Records shown: Begin

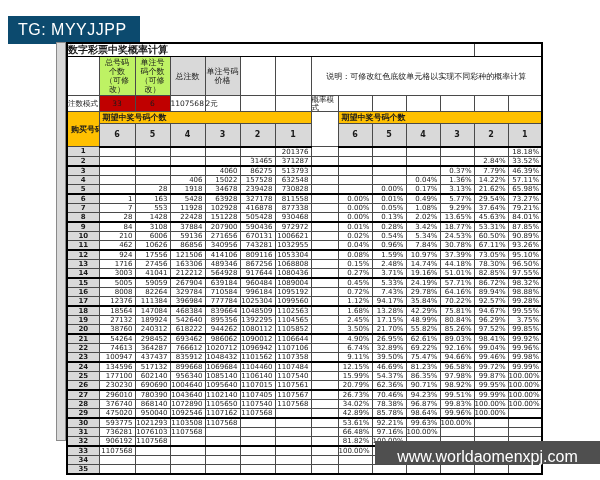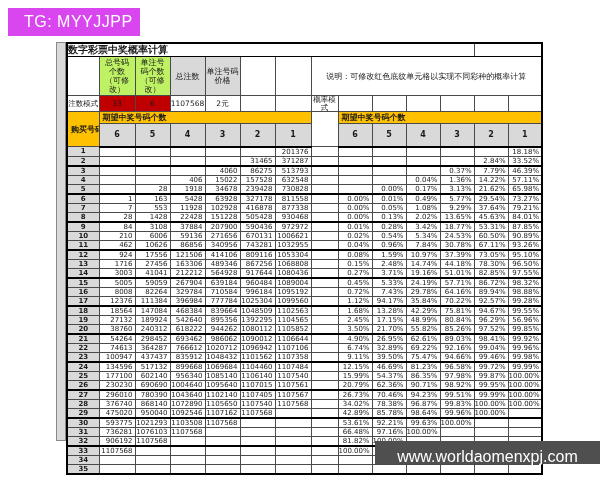--- a/index.html
+++ b/index.html
@@ -6,8 +6,8 @@
   body { width: 600px; height: 480px; background: #fff; font-family: "DejaVu Sans", sans-serif; }
   .page { position: relative; width: 600px; height: 480px; background: #ffffff; overflow: hidden; }
 
-  .tg-bar { position: absolute; left: 8px; top: 8px; width: 132px; height: 28px;
-    background: #d946ef; color: #fff; font-size: 16px; line-height: 28px; padding-left: 16px;
+  .tg-bar { position: absolute; left: 8px; top: 16px; width: 132px; height: 28px;
+    background: #0c4a6e; color: #fff; font-size: 16px; line-height: 28px; padding-left: 10px;
     font-family: "Liberation Sans", sans-serif; letter-spacing: 0.5px; }
 
   .url-bar { position: absolute; left: 375px; top: 441px; width: 225px; height: 23px;

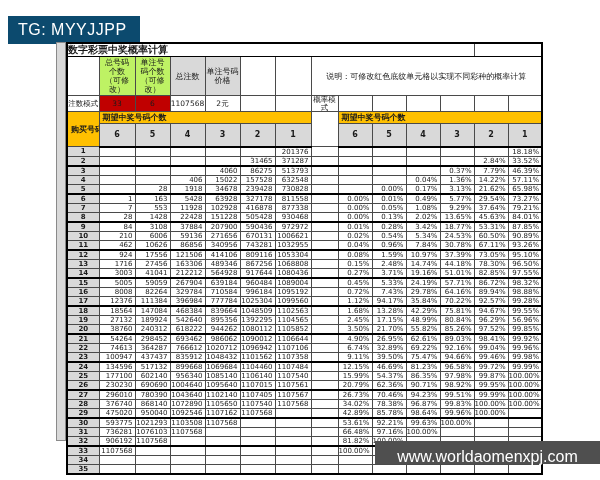--- a/index.html
+++ b/index.html
@@ -24,7 +24,7 @@
 
   tr.r-title td { height: 13px; font-size: 10px; font-weight: bold; text-align: left; line-height: 12px; }
   tr.r-green td { height: 28px; font-size: 8px; text-align: center; line-height: 9px; white-space: normal; }
-  tr.r-mode td { height: 15px; font-size: 7.5px; text-align: center; line-height: 7.5px; white-space: normal; }
+  tr.r-mode td { height: 15px; font-size: 7.5px; line-height: 7.5px; white-space: normal; }
   tr.r-band td { height: 12px; font-size: 8px; font-weight: bold; line-height: 11px; }
   tr.r-chead th { height: 23px; font-size: 8px; font-weight: bold; text-align: center; background: #d9d9d9; }
 

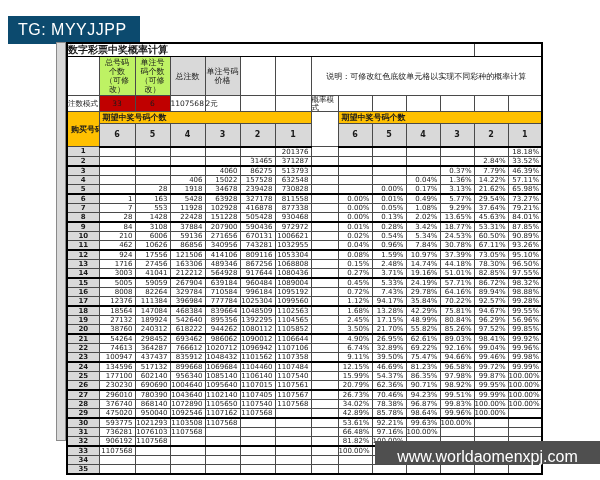--- a/index.html
+++ b/index.html
@@ -424,7 +424,7 @@
           <td class="">48.99%</td>
           <td class="">80.84%</td>
           <td class="">96.29%</td>
-          <td class="">56.96%</td>
+          <td class="">3.75%</td>
         </tr>
         <tr class="thick">
           <td class="rowlabel">20</td>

Records shown: End

• [What to do]
A single number is required: the count of lines in the data that include the string "align".

• [Task output]
4